*MATERIAL FOR THE TASK*
=====
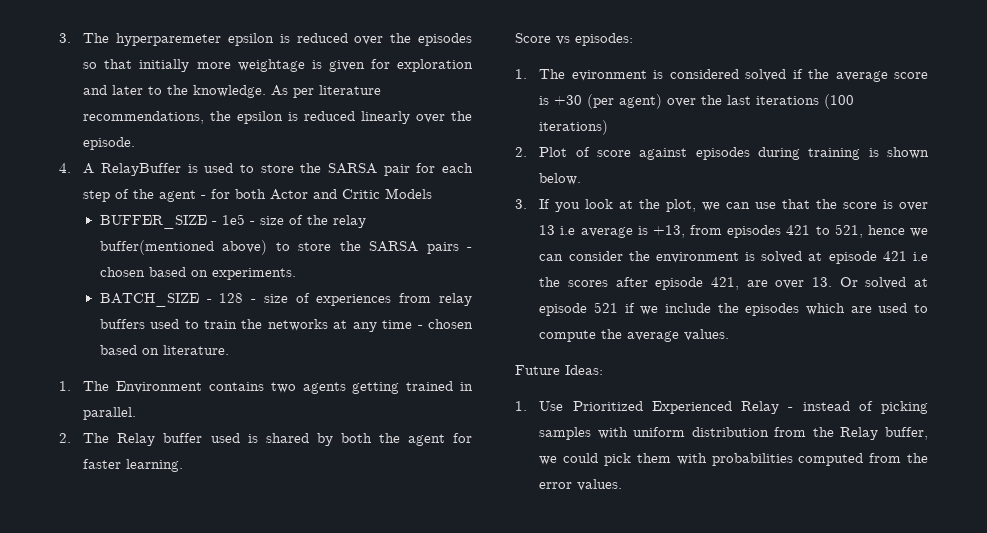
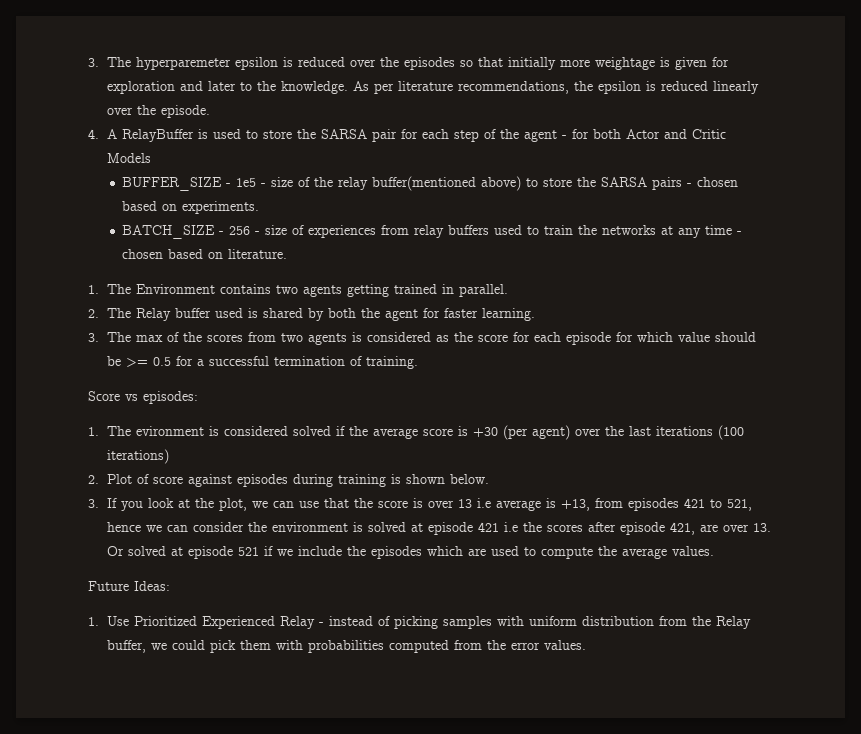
[219,293,244,303] 128 -> [229,226,251,235] 256
(184, 465) none -> [88,332,756,345] [106,356,418,369] // 3. The max of the scores from two agents is considered as the score for each episode for which value should be >= 0.5 for a successful termination of training.

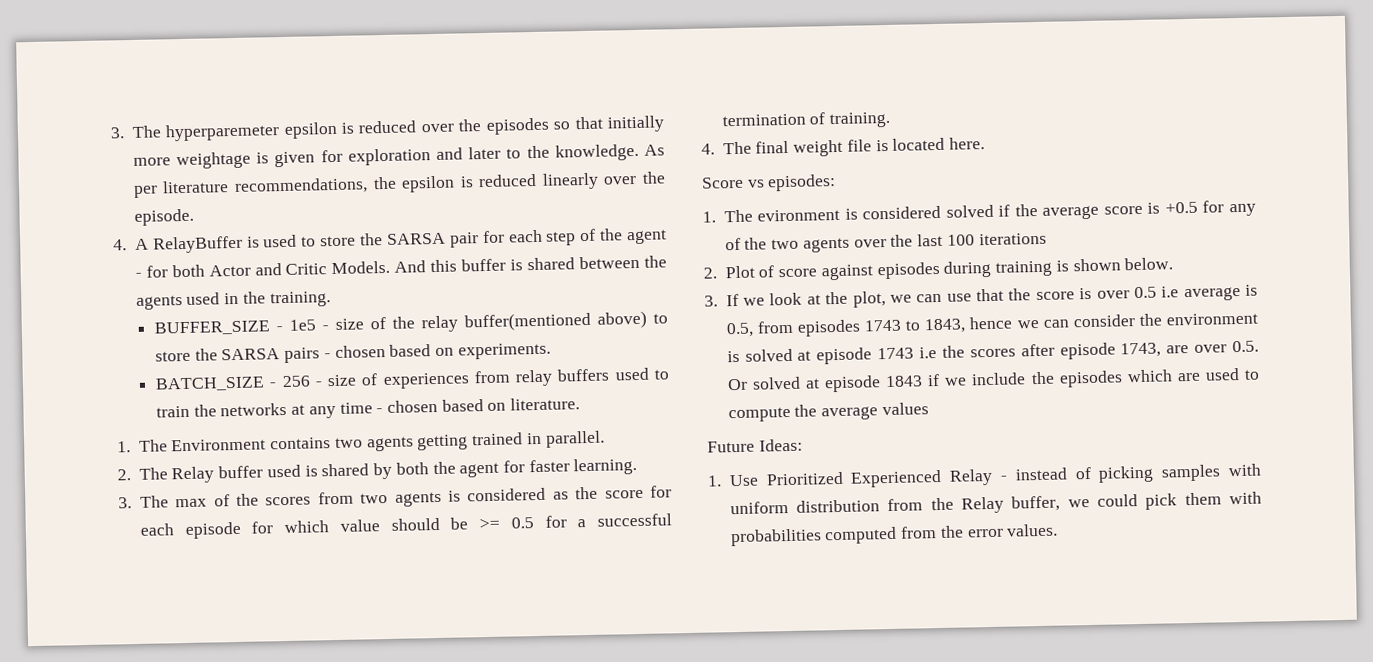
[106,153,151,163] Models -> [331,255,667,275] [135,291,331,310] Models. And this buffer is shared between the agents used in the training.
(418, 362) none -> [701,137,986,157] // 4. The final weight file is located here.
[472,425,570,440] +30 (per agent) -> [1164,200,1256,217] [724,237,850,253] +0.5 for any of the two agents
(651, 431) none -> [946,234,975,246] 100
[717,425,744,440] [106,449,169,464] (100 iterations) -> (1047, 239) none
[120,501,143,511] you -> [743,297,766,306] we
[457,499,472,508] 13 -> [1133,286,1157,299] 0.5
[560,499,590,511] +13, -> [725,322,754,338] 0.5,
[683,498,752,511] 421 to 521, -> [864,318,967,334] 1743 to 1843,
[477,522,499,532] 421 -> [877,347,915,360] 1743
[669,522,695,535] 421, -> [1120,342,1162,358] 1743,
[752,523,771,532] 13. -> [1232,340,1259,353] 0.5.
[237,547,259,556] 521 -> [885,375,924,388] 1843
[671,546,714,556] values. -> [881,402,929,416] values

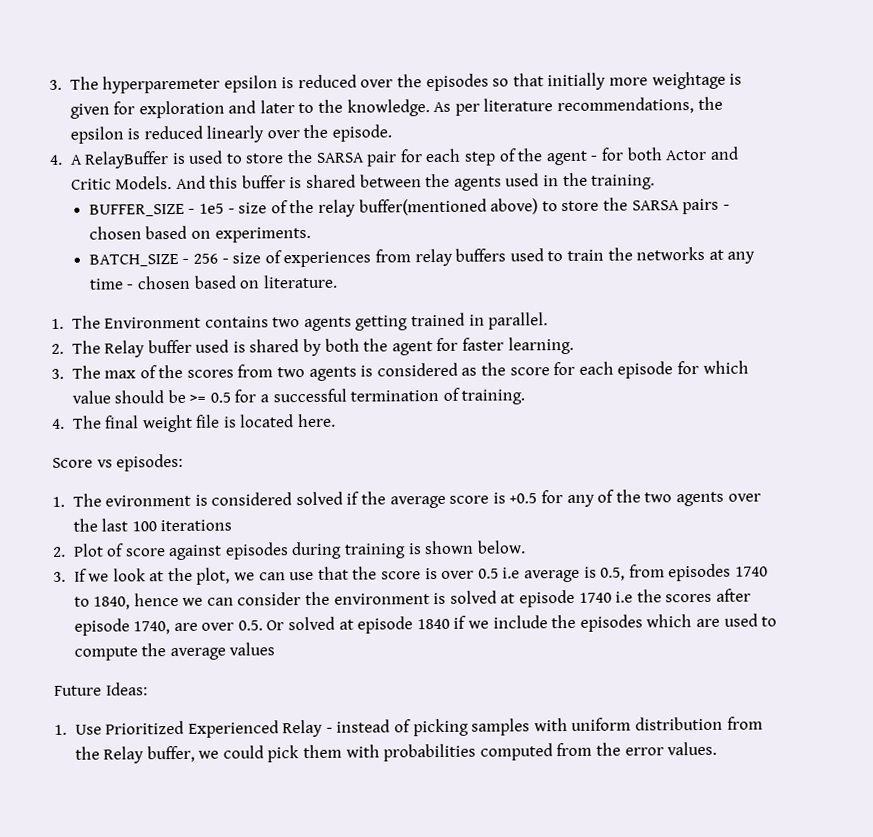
[864,318,967,334] 1743 to 1843, -> [734,566,768,577] [73,596,131,610] 1740 to 1840,
[877,347,915,360] 1743 -> [578,592,612,603] 1740
[1120,342,1162,358] 1743, -> [133,621,171,635] 1740,
[885,375,924,388] 1843 -> [416,618,450,630] 1840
=====
*YOUR OBJECTIVE*
A verbatim copy of every entry is wanted; the pictures stay out of it.

*SOLUTION FOR THIS EXERCISE*
[219,293,244,303] 128 -> [229,226,251,235] 256
(184, 465) none -> [88,332,756,345] [106,356,418,369] // 3. The max of the scores from two agents is considered as the score for each episode for which value should be >= 0.5 for a successful termination of training.

[106,153,151,163] Models -> [331,255,667,275] [135,291,331,310] Models. And this buffer is shared between the agents used in the training.
(418, 362) none -> [701,137,986,157] // 4. The final weight file is located here.
[472,425,570,440] +30 (per agent) -> [1164,200,1256,217] [724,237,850,253] +0.5 for any of the two agents
(651, 431) none -> [946,234,975,246] 100
[717,425,744,440] [106,449,169,464] (100 iterations) -> (1047, 239) none
[120,501,143,511] you -> [743,297,766,306] we
[457,499,472,508] 13 -> [1133,286,1157,299] 0.5
[560,499,590,511] +13, -> [725,322,754,338] 0.5,
[683,498,752,511] 421 to 521, -> [864,318,967,334] 1743 to 1843,
[477,522,499,532] 421 -> [877,347,915,360] 1743
[669,522,695,535] 421, -> [1120,342,1162,358] 1743,
[752,523,771,532] 13. -> [1232,340,1259,353] 0.5.
[237,547,259,556] 521 -> [885,375,924,388] 1843
[671,546,714,556] values. -> [881,402,929,416] values

[864,318,967,334] 1743 to 1843, -> [734,566,768,577] [73,596,131,610] 1740 to 1840,
[877,347,915,360] 1743 -> [578,592,612,603] 1740
[1120,342,1162,358] 1743, -> [133,621,171,635] 1740,
[885,375,924,388] 1843 -> [416,618,450,630] 1840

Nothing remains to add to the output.